The Miami Beach March for our Lives was a student run event spearheaded by Hannah Gelber, who is also chair of the Miami Beach Youth Advisory Commission. She worked with alumni from Margery Stoneman Douglas High school who now attend the University of Miami.

“I had an amazing time. I think people really enjoyed it,” Gelber says. “We had a lot of youth activists. It was a political march, we wanted to make sure they knew how important this issue is.”

Gelber says she chose to talk about her age and the fact that she wants our lawmakers to listen to the young.

“I expressed how I believed though we are 17, we will be voting in the next election,” Gelber says. “I listed all of the qualities I would vote against. Any candidates that took money from the NRA and any candidate that didn’t want background checks.

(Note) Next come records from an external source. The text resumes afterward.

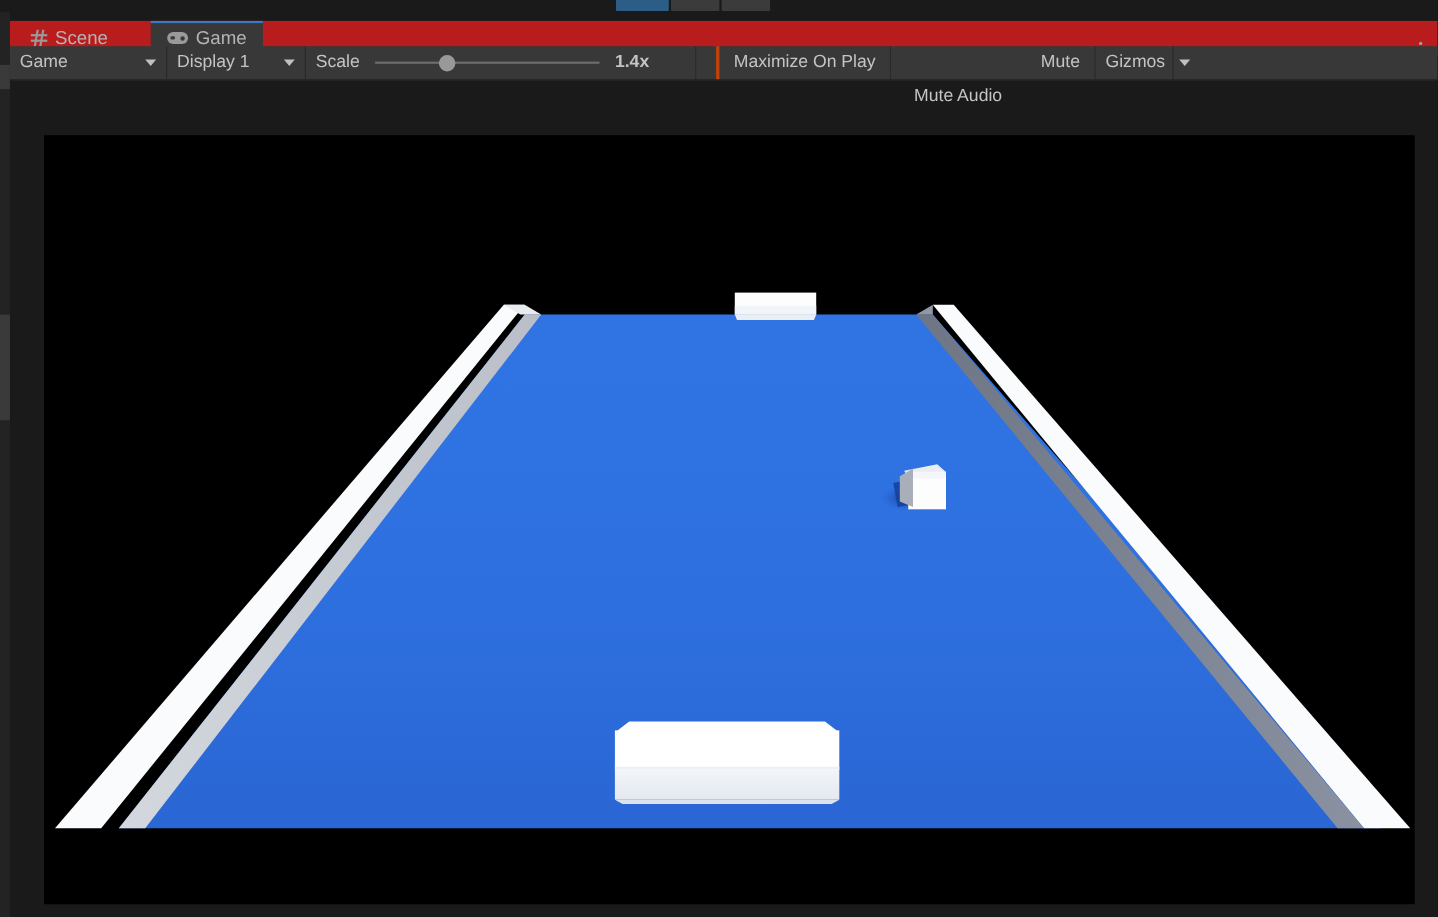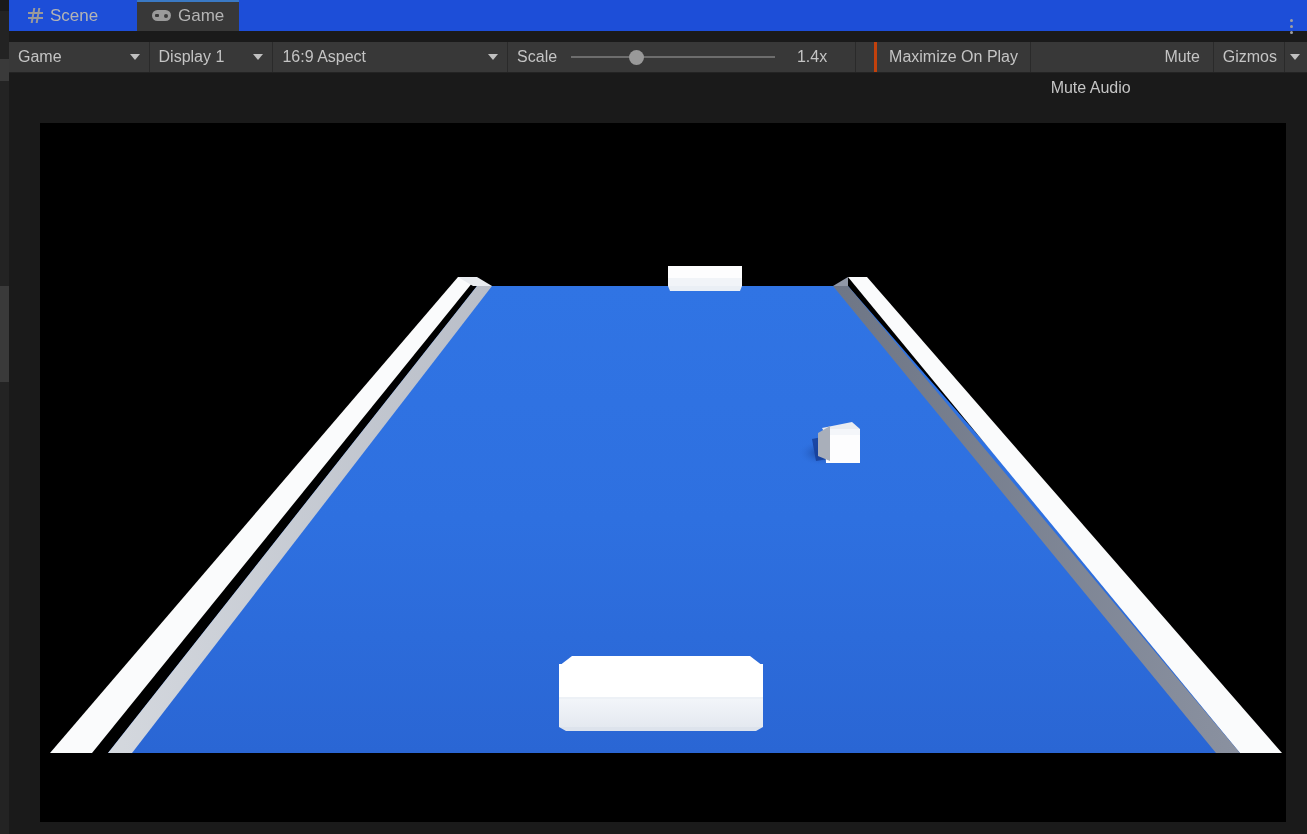"Scene" .tabbar { background: #1d4ed8 -> #b91c1c; top: 0 -> 19px }
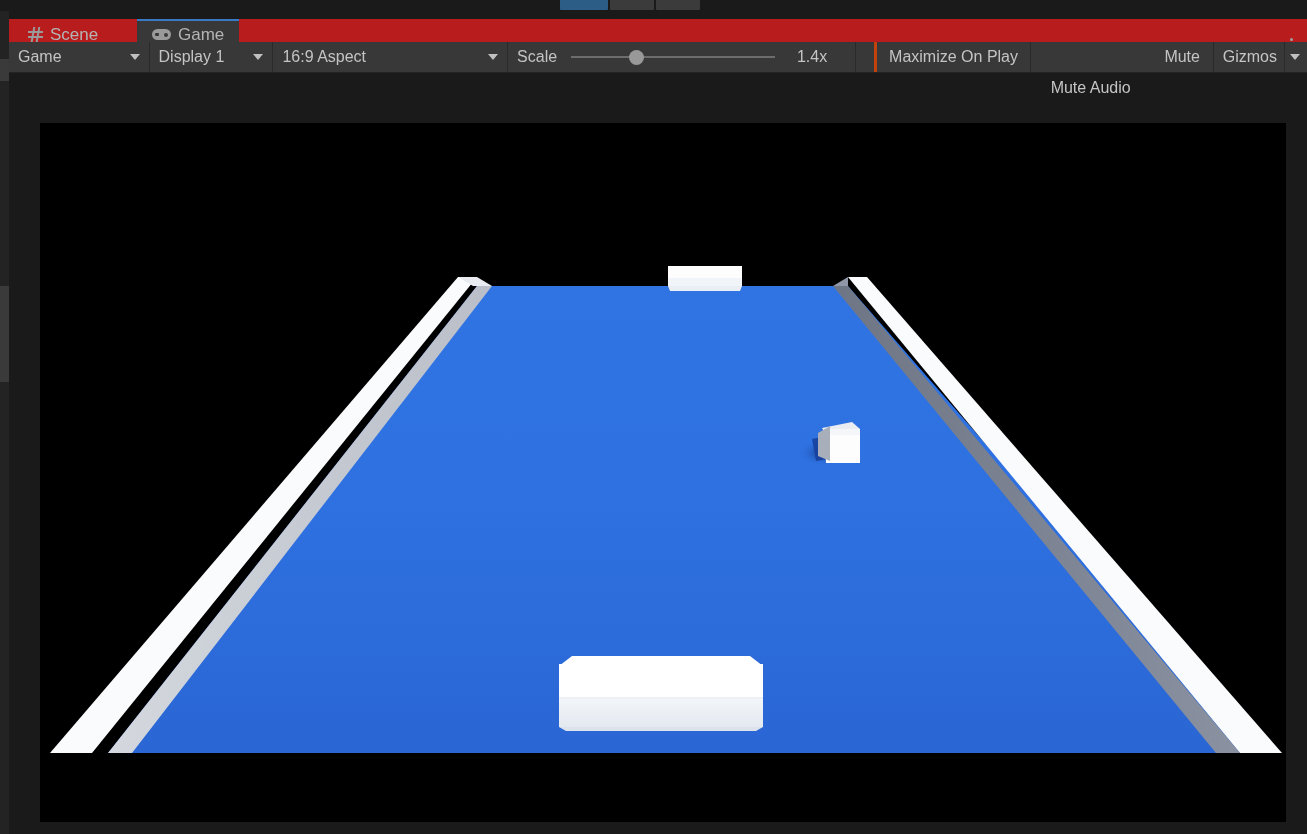"16:9 Aspect" div.tb { html: <div> <span>16:9 Aspect</span> <span></span> </div> -> none }
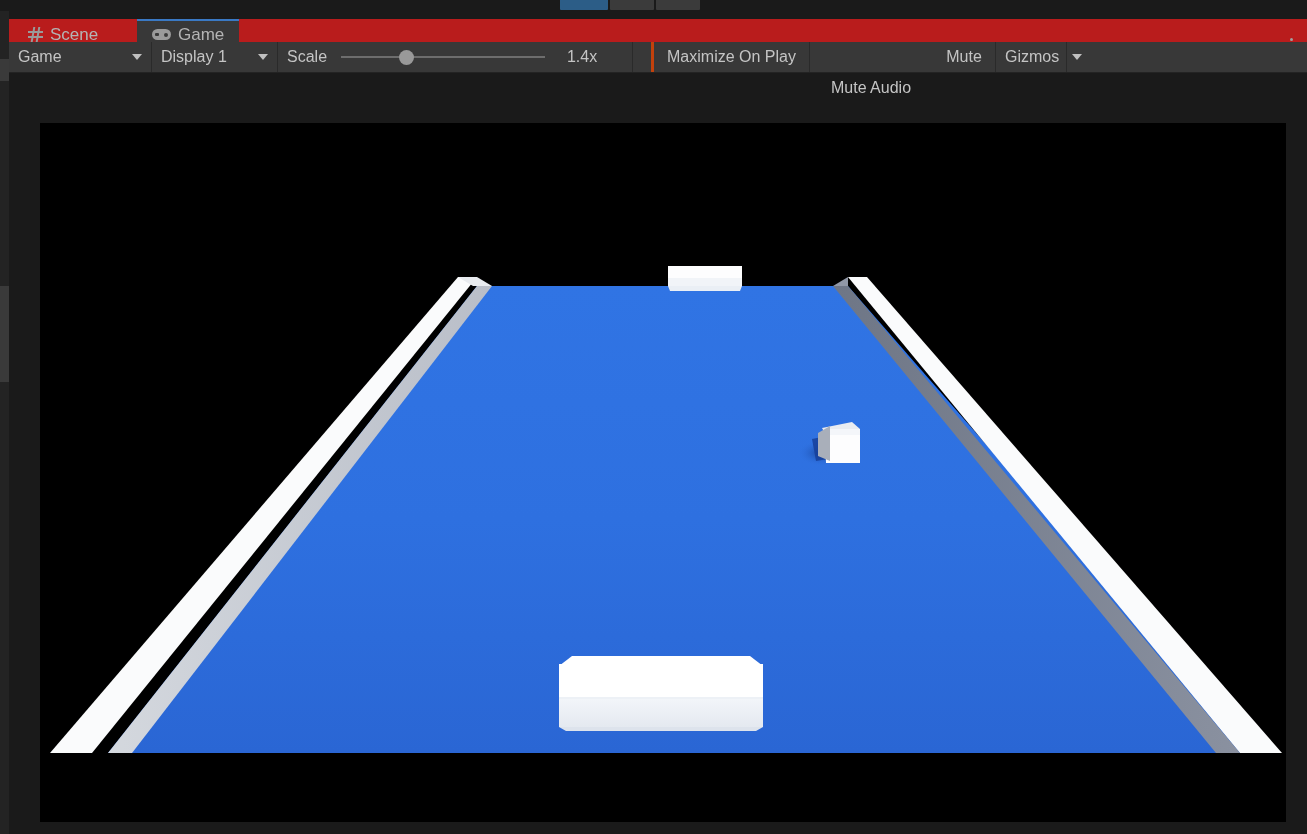"1.4x" .tb-scale .sval { font-weight: none -> bold; text-align: center -> left }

It appeared that they agreed with me based on their cheers.”

Hannah Gelber then introduced her father, Miami Beach Mayor Dan Gelber. He admits to being misty-eyed hearing his daughter speak.

Students from other high schools were bused in to participate.

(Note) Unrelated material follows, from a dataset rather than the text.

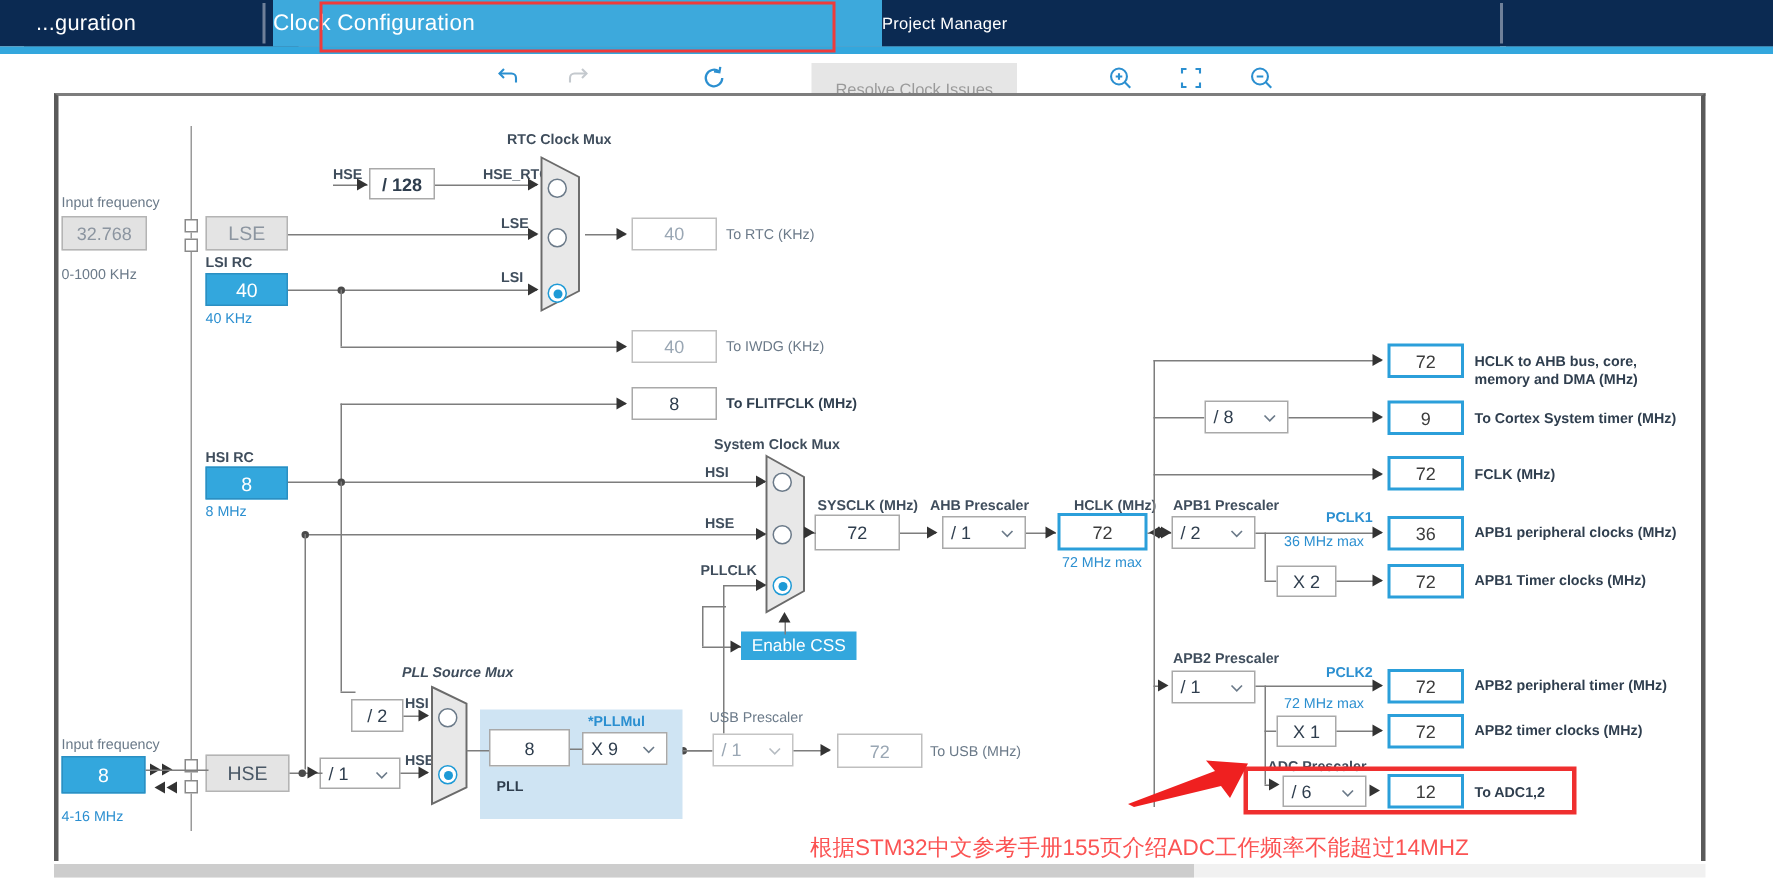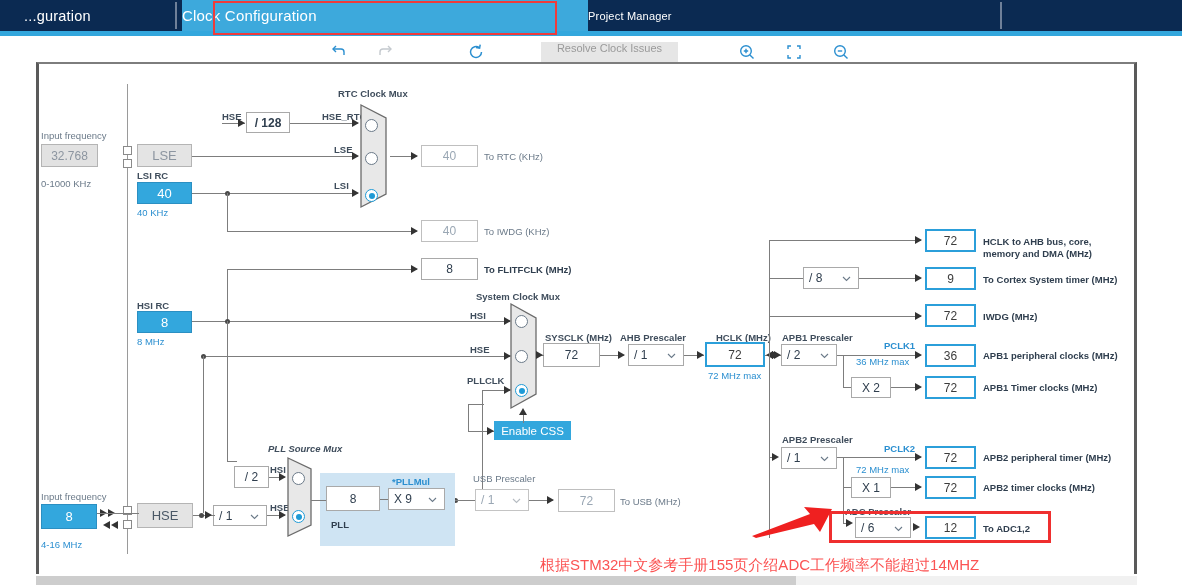"Resolve Clock Issues" #resolve-btn { align-items: flex-start -> center }
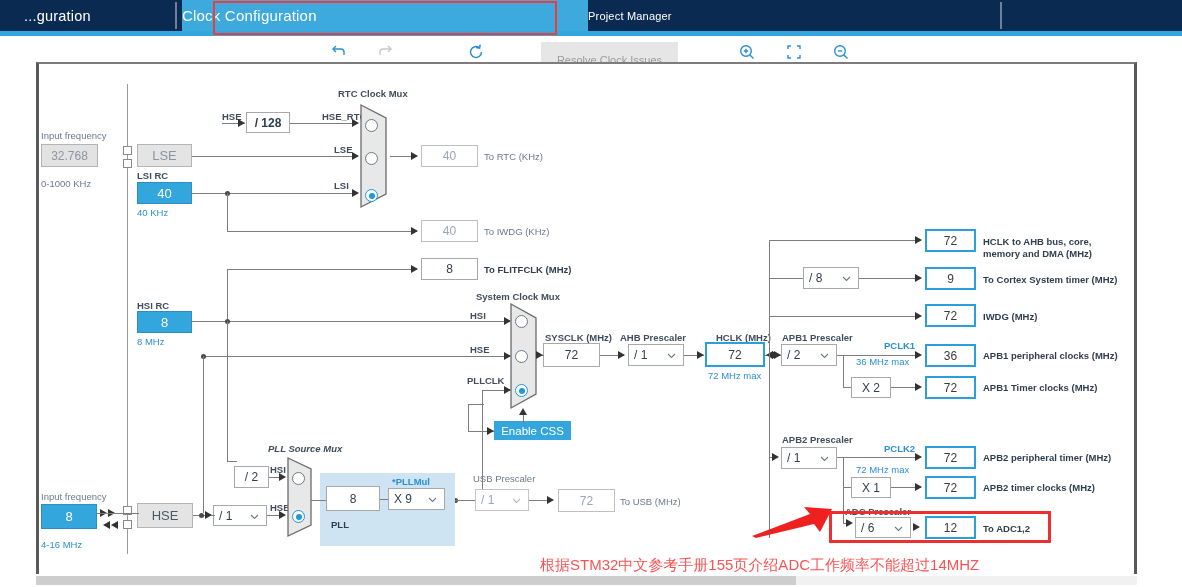"IWDG (MHz)" div.lbl { text: IWDG -> FCLK }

“This is not just a rally but a movement,’ she says. “We need to keep moving forward.”

She credits the Miami Beach leadership for making the event possible.

“The city wanted to make sure that we were the ones making the decisions and calling the shots,” she says. “We did need a lot of help with logistics. They trusted us and helped us. I was sitting at a table with the chief of police, the city manager, with the head of tourism.”

The request to hold the march came just a week after the shooting. The youth advisory commission’s request was blessed by the Miami Beach City Commission at next meeting.

“People in my community are very supportive,” Gelber says. “Especially Miami Beach. We didn’t have any negative protestors at the rally. Everyone was united and together. Even planning it, Miami Beach did everything possible to help us out.”

Also helping was the League of Women Voters who worked on voter registrations. The head of the LWV told the crowd that registering to vote is great, but actually going to vote is even better.
The March for Life started at Miami Beach High with speakers that included mayors from other cities, Miami-Dade School Superintendent Alberto Carvalho, gubernatorial candidate and former Miami Beach Mayor Phillip Levine.

At the end of the march, the speaker’s list included local dignitaries, Gelber, rapper Flo Rida, Emily Estefan, Bob Marley’s grandson sang Stand Up for Your Rights, Mayor Dan Gelber, and anti-gun movement activists. The parents of a Pulse victim urged the crowded to get involved in Everytown for Gun Safety and another one demanded that Congress allow research into fun violence.

By the way, Hannah Gelber also organized the March 14 Student Walkout.

“I developed it with the other kids at my school. We were in touch with the administration,” she says. “It was a supervised walk out. We got the entire school to walk out including the teachers. It was a week before the march and it got the kids motivated to come the following week.”

Gelber says being in school after the Parkland shooting was terrifying.

“It was hard to get back to normal,” she says. “(In class) we were planning escape routes.”